As basic economic theory demonstrates, the more competition, the lower the prices.
Billions Spent on Federal Tax Incentives
From 2005 to 2015, the US federal government already spent $45.8 billion on solar and wind tax incentives. Of that amount, $2.4 billion, or a little over 5%, went toward the investment tax credit (ITC) scheme alone. That’s an average of about $218.18 million worth of tax credits each year for the last 11 years.
Interestingly, the federal ITC’s original expiration date was in 2006. It was only supposed to last for one year. Since then, Congress has extended it three times, passing the latest extension in 2020.
Thanks to that, the residential solar ITC is still available for grabs until 2023. Solar energy systems placed in service by 2022 may be eligible for a 26% ITC. That drops to 22% for projects installed and used by 2023.
After that, the federal residential solar ITC finally expires. Hopefully, Congress will decide to extend it once again.
90% Savings on Monthly Electricity Bills
Solar panels absorb the sun’s energy and convert it to direct current (DC) electricity. They then pass the accumulated DC electricity to an inverter.
The inverter then converts the DC electricity to AC (alternating current) electricity. AC electricity is the kind you use at home, which is why you need an inverter, whatever type of solar panel you plan to get.
Once you have everything set up, your system can start harnessing the sun’s light energy. So long as installed correctly, you can expect your panels to self-generate power.
Thus, the more energy your system produces, the less electricity you need to get from the grid. In that case, your solar panels can save you 90% or more on your monthly electricity bills. If you have enough panels, they can even eliminate your reliance on the grid so that you don’t have any pills to pay.

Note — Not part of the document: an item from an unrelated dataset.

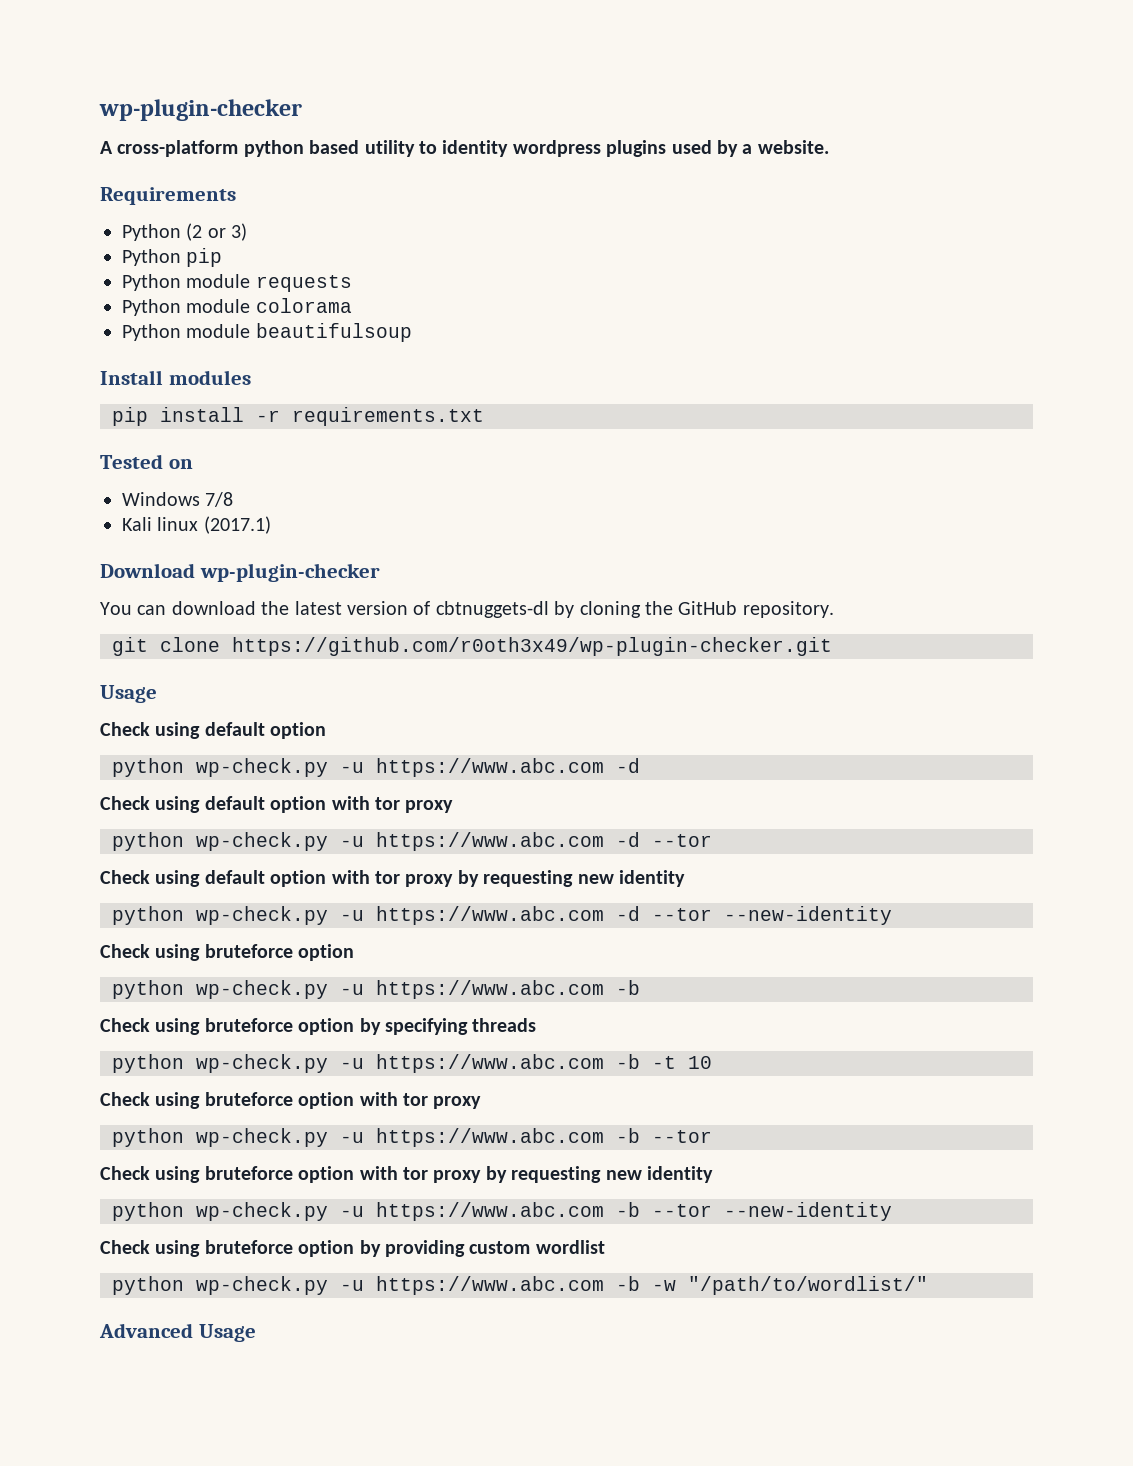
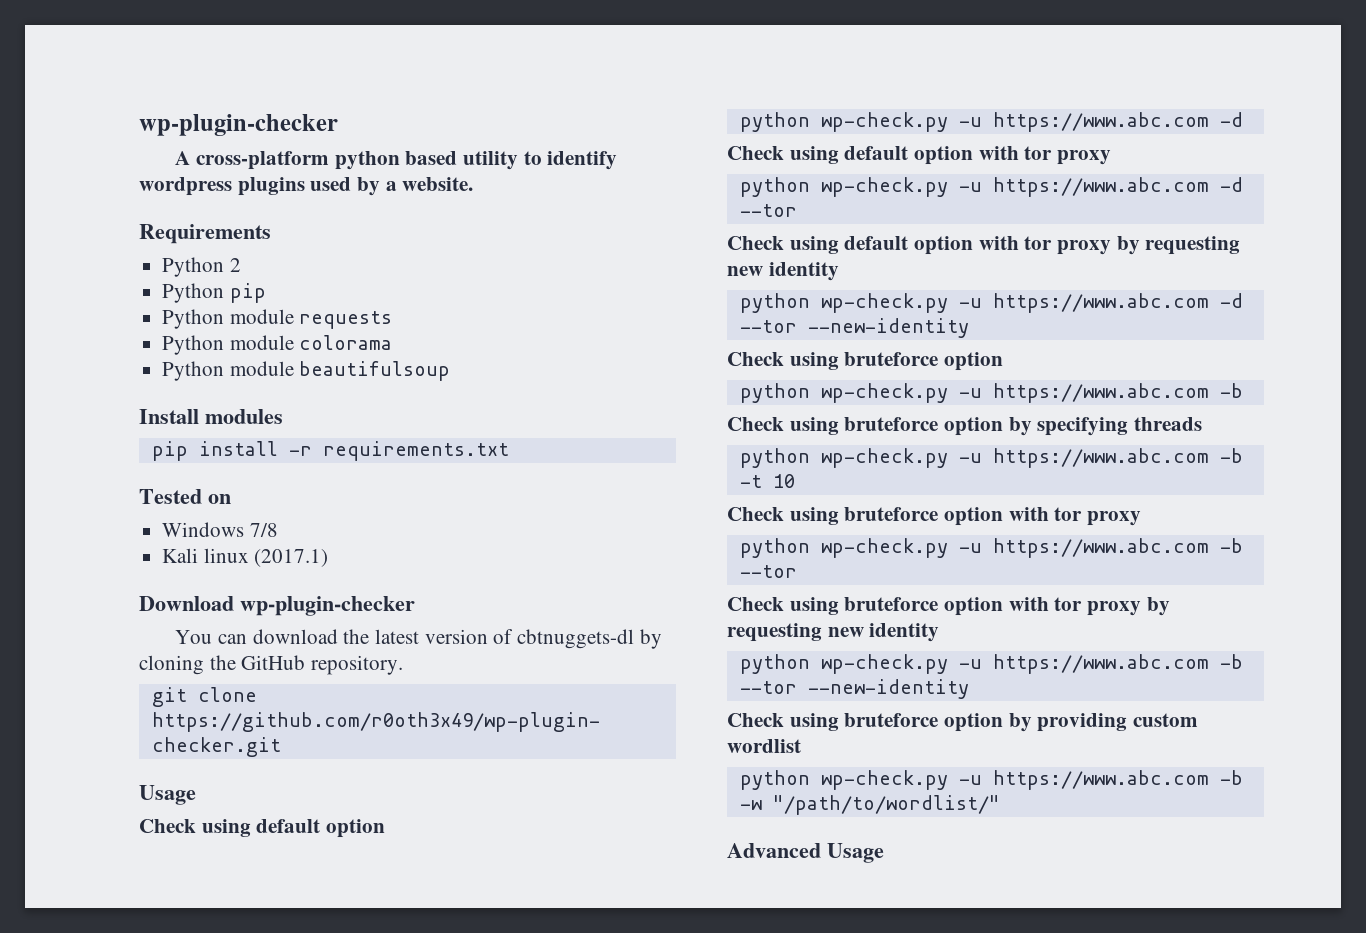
[442,140,509,157] identity -> [547,151,618,170] identify
[186,223,248,241] (2 or 3) -> [229,258,241,272] 2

Carbon Footprint Far Smaller Than Coal
Solar panels’ average life-cycle carbon emission is 25 to 32 grams per kilowatt-hour (g/kWh). By contrast, gas-fired power plants emit a staggering 400 g/kWh. It’s lower for coal power plants but still a whopping 200 g/kWh.
If you do the math, you’ll see that the carbon footprint of solar panels is 14 times lower than that of gas power plants. It’s also at least seven times smaller than a coal plant’s emissions.
230,000 US Solar Panel Industry Workers
Solar energy isn’t only contributing to reduced carbon emissions; it’s also creating jobs. After all, manufacturing and installing solar panels require knowledge and expertise.
So, it’s no wonder that as of 2020, the US solar industry employed more than 230,000 people. While that’s an impressive number, it represents a 7% decrease from the previous year. That decline, according to experts, is primarily due to the pandemic.
Fortunately, professional solar jobs may grow again once the pandemic is under control. Besides, there’s a need for more workers to meet the President’s 100% clean electricity goal. Analysts say achieving that benchmark requires close to a million workers.
Make the Switch to Solar ASAP
The solar panel industry isn’t as massive as the fossil fuels market, but it’s expanding more each year. The continued depletion of fossil fuels also makes its future growth more likely.
So, if you want to reduce your carbon footprint, consider going solar. The sooner you do, the sooner you can use cleaner, greener electricity. Besides, that also means you can start saving earlier.